Ancient mikveh in Girona
This will be my last post from Barcelona. I had wanted to translate something else. Or to speak about the shadow of Judaism that shows itself in unexpected places. Such as in the Mercat de Born, a huge market that is an archaeological site from the 18th century, when Barcelona was defeated by the Bourbons and the Catalans lost many of their rights. There was an exhibition of photographs by a contemporary artist and poems influenced by the Kabbalah by Salvador Espriu, still the most famous Catalan modern poet. And a critic's new book who writes that the "secret" to Espriu is the structure of Kabbalah in his poems.
Or I could tell you about the traditional music I went to hear in the neighborhood. And they played Sephardic songs. By way of introduction, the singer asked, "Does anyone know what a mikveh is?" "I do," I said and everyone turned around to look at me like I was a ghost from Catalunya's Jewish past.
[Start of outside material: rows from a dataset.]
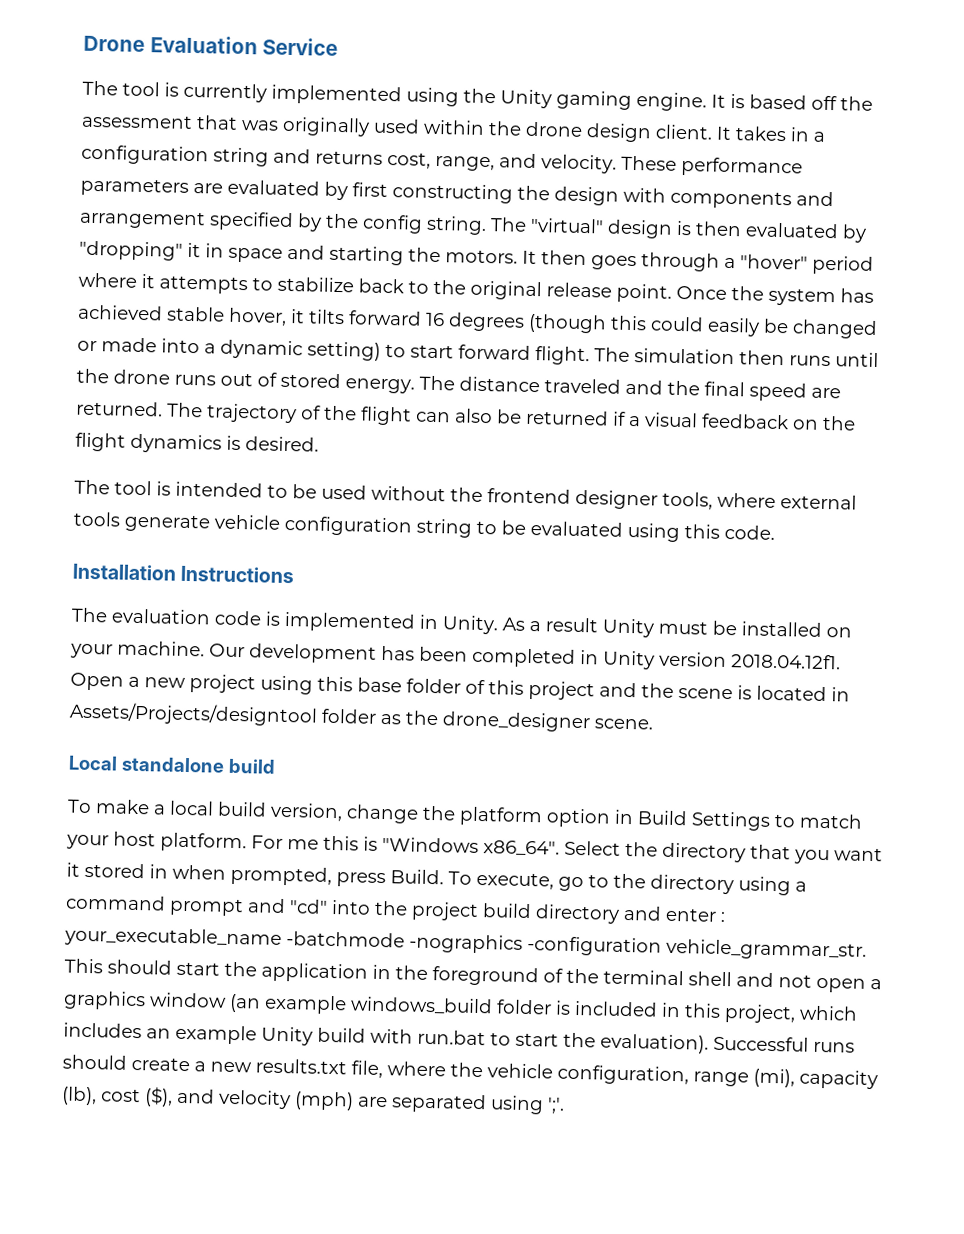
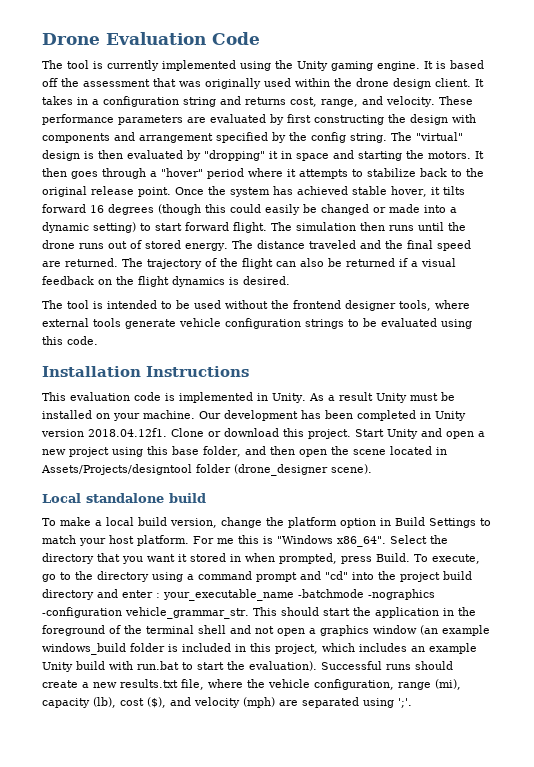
[262,37,339,56] Service -> [212,32,260,45] Code
[416,518,472,538] string -> [305,319,344,329] strings
[71,607,108,623] The -> [42,392,66,401] This
[70,672,124,691] Open -> [171,428,474,439] Clone or download this project. Start Unity and open
[406,678,637,701] folder of this project and -> [203,446,327,457] folder, and then open
[737,685,752,700] is -> (386, 452) none
[380,710,653,733] as the drone_designer scene. -> [234,464,372,476] (drone_designer scene).

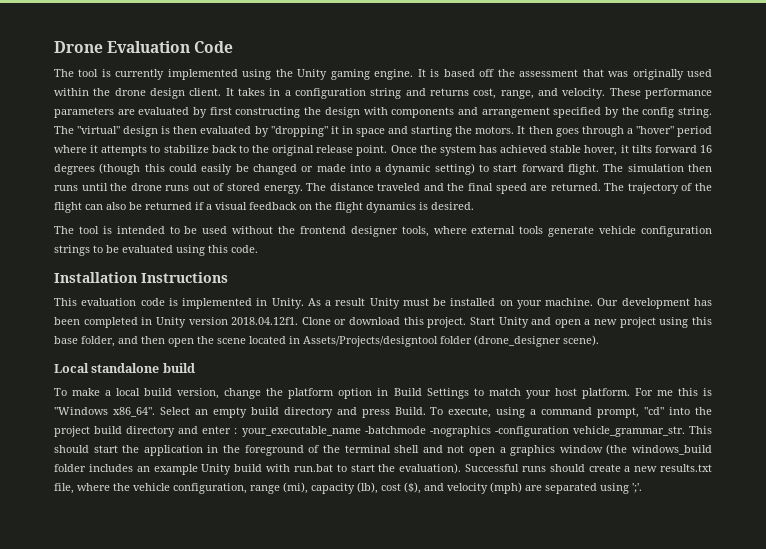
[430,535,448,544] [42,553,480,564] [42,571,149,582] the directory that you want it stored in when prompted, press Build. To execute, go to the directory -> [194,407,492,418] an empty build directory and press Build. To execute,
[256,571,321,582] prompt and -> [597,407,640,418] prompt,
[420,625,490,636] [42,643,355,655] (an example windows_build folder is included in this project, which -> [606,444,712,455] [54,464,86,472] (the windows_build folder

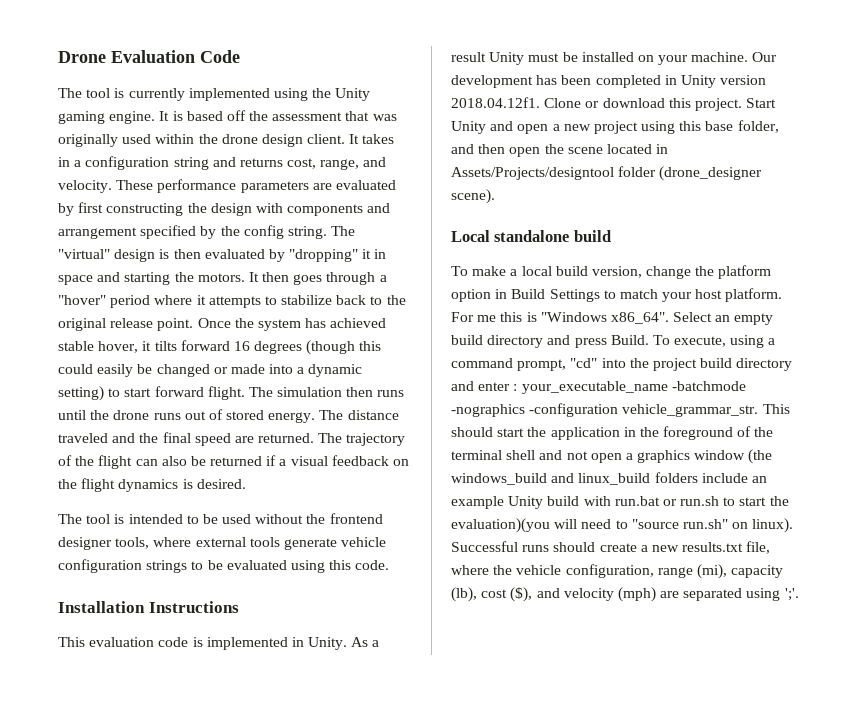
[54,464,133,472] folder includes -> [551,472,748,485] and linux_build folders include
(333, 468) none -> [662,496,720,506] or run.sh
[399,463,462,474] evaluation). -> [451,518,794,533] evaluation)(you will need to "source run.sh" on linux).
Or I could talk about the Jewish museum in Girona I went to that was mostly filled with tombstones. And finally, just last year, they figured out that what seemed like a cistern was the last remaining synagogue's women's mikveh (ritual bath).
Instead, I'll leave you with a painting by Merce Rodoreda, the most important novelist of the 20th century in Catalunya. She wrote poetry but my Catalan is too meager to translate any.
Watercolor by Merce Rodoreda
I leave for New York tomorrow. Last days are always saddest for me anyplace. When I went to the Miro museum here, I chanced upon a certain Castilian poet whom Miro quoted and admired. So I bought his book of aphorisms, a posthumously published collection. His name is Jose Bergamin and the book is Aforismos de la Cabeza Parlante (Aphorisms of the Speaking Head). I have translated from Spanish one of his aphorisms and turned it into lineated verse:
The soul is memory;
the body, forgetting.
If memory, through words,
is the soul of history,
will history also contain
through the word, a body
of forgetting?
I have spent most days here writing a memoir, in prose. I am more aware, as I attempt to write about what I remember, how much I have forgotten. How much remembering is an exercise in creating a fictive body that has some connection to the felt truth of a life lived. All histories, especially personal histories, contain a body of forgetting and remembering. Bergamin was right about that.
It's been a pleasure to send you notes and musings from a city I have grown to love.
Have you ever been to a Mikveh? I believe there are some in NY and certainly in Brooklyn. You say "women's mikveh" at one point, but is there an equivalent for males?
Thank you for this fine "last" post.
Posted by: DL | June 22, 2014 at 01:37 PM
Yes, of course I've been to a mikveh, more than one. Often there's a separate mikveh for women and for men, though sometimes they use the same one at different hours. I'm no expert, of course. It was just deeply sad to me that it took so long for anyone In Catalunya to figure out that the structure was a mikveh. The Catholic analogy would be like finding a small font and not realizing it was for baptism.